The focal point of a scientific database is a scientific dataset, with formally defined technical structures and surrounding software tools, data life-cycles based on data generation, analysis processes and publication in the scientific literature, as well as trust-based agreements around data quality and integrity.

On the other hand, the focal point of legal tracking systems are documents, expressed in language requiring expert legal interpretation, with life-cycles relating to dates of signature, coming into force and termination, governed by formal agreements within defined jurisdictions. Tracking legal documents relating to biodiversity datasets is required in an ABS system, but it doesn’t fit well with scientific databases.

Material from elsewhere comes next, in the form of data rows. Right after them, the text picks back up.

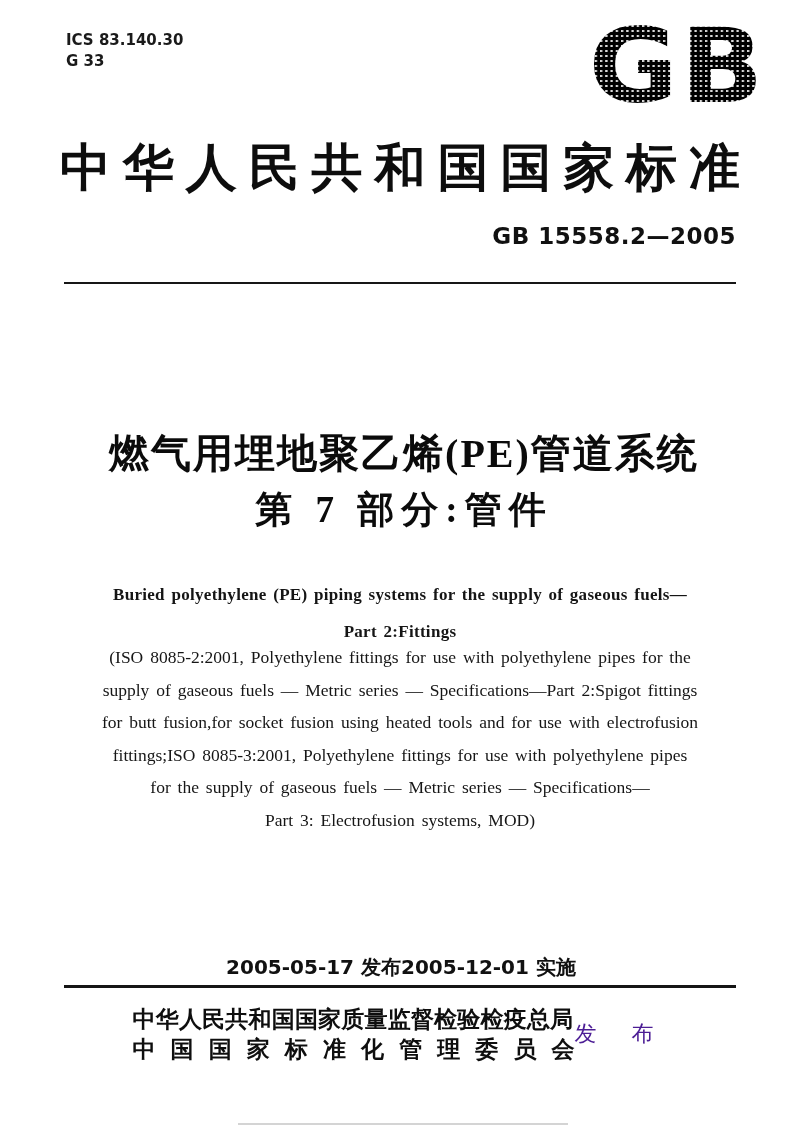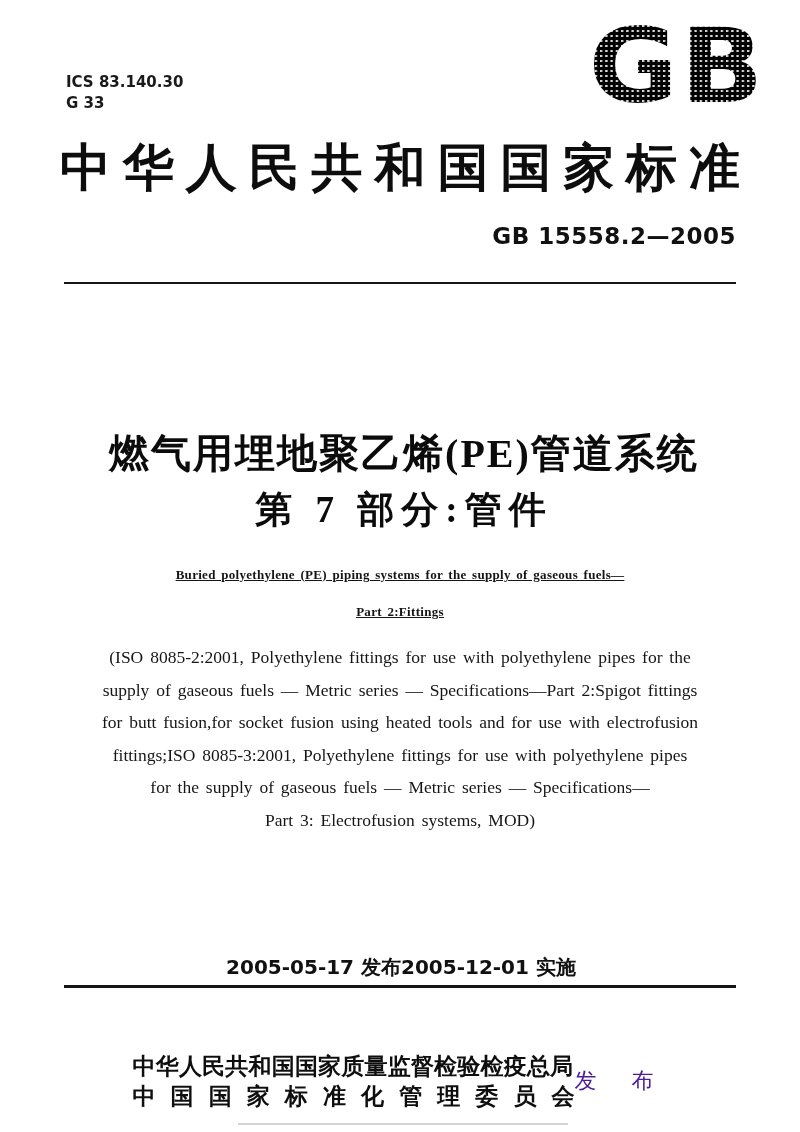"ICS 83.140.30" .ics-block { margin-top: 42px -> none }
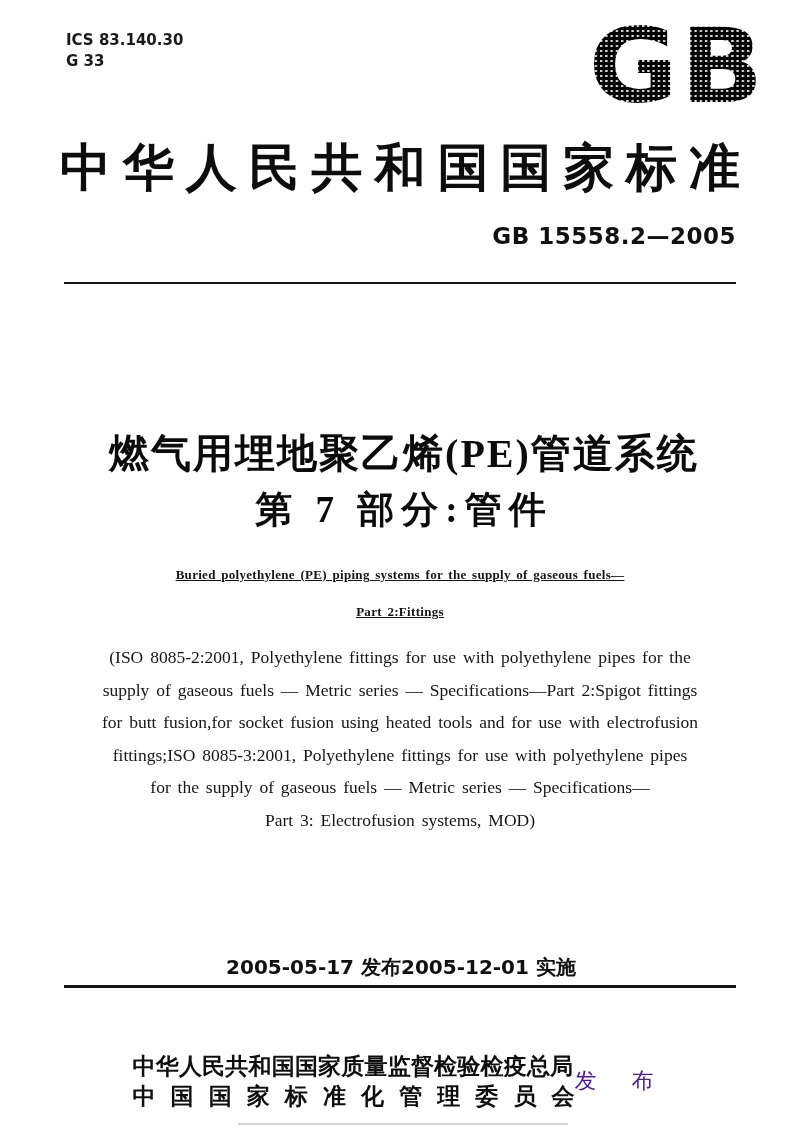"Buried polyethylene (PE) piping systems" .english-title { font-size: 13px -> 17px; text-decoration: underline -> none; top: 556px -> 576px }
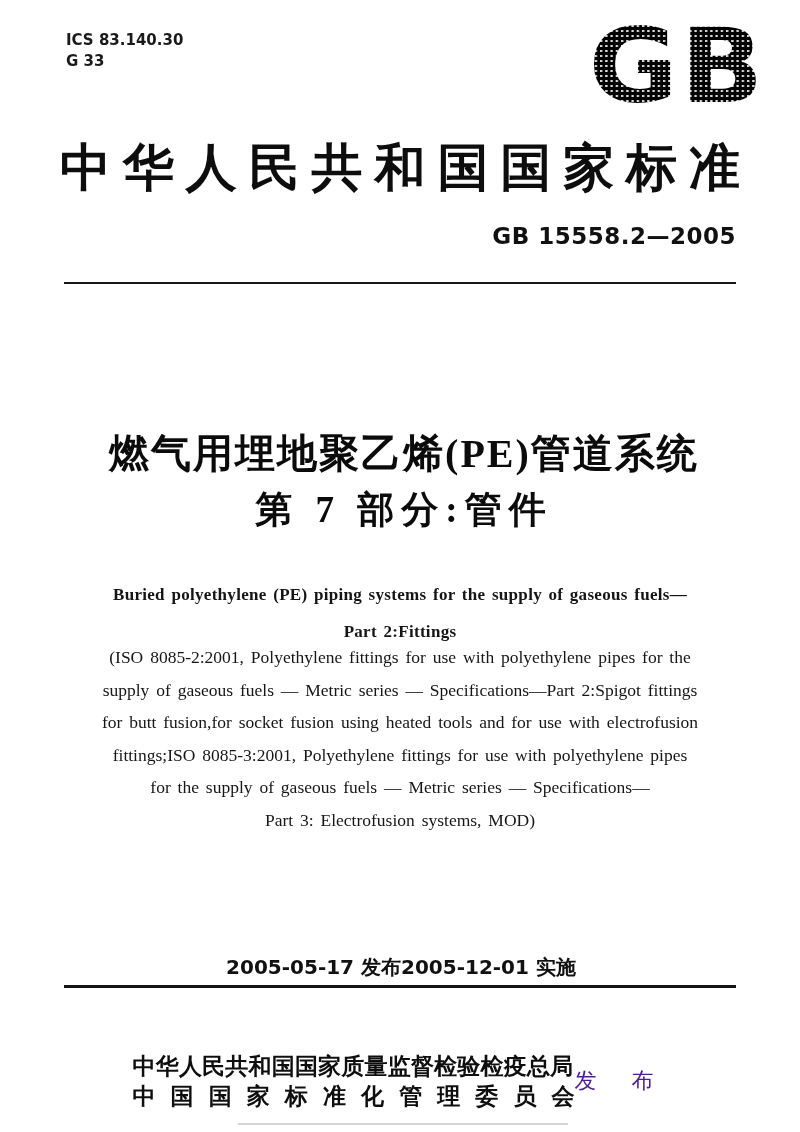"中华人民共和国国家质量监督检验检疫总局" .issuer-row { margin-top: 47px -> none }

However, there is one common interest: the need for both to track provenance. This refers to recording and declaring the source of a biological sample, a dataset derived from a sample, a publication, a patent, a commercial product and so on. Scientific databases concern themselves deeply with provenance: reproducing experiments, verifying findings, reusing data, aggregating data and meta-analysing - key elements of good scientific practice - all require transparent data provenance. The legal world must track provenance to map out value chains, to define the original source from which knowledge was derived, to link the development and application of products and technologies from this knowledge and, ultimately, to enable the sharing of benefits between stakeholders.

Contribution number two:

Open scientific databases provide transparency in data provenance that can serve as a key input to the discovery and description of ABS value chains. 

A role for open scientific databases in ABS

So what form might a successful ABS implementation take? The contributions from open scientific databases - freely accessible data and transparent data provenance trails - are essential, but are only two of many further components that must be in place.

Beyond these must lie tracking systems for legal agreements, systems to educate users, compliance checking and, perhaps, sanctioning systems. These components will come not from the scientific database community, but from a host of other professionals implicated in ABS.

As with any complex system, cooperation between components, and the people that look after them, is key. How best to connect the components? The first steps are all about mutual understanding - what the components offer and how their interfaces work. On the open scientific database side, what content exactly is on offer and how can data provenance be accessed? Now is the time to talk.

Working together to connect these components into viable holistic systems will help assure that ABS can genuinely and sustainably be delivered. Although it may take some effort to achieve this, it is an essential step for understanding and responsibly using genetic resources in the future.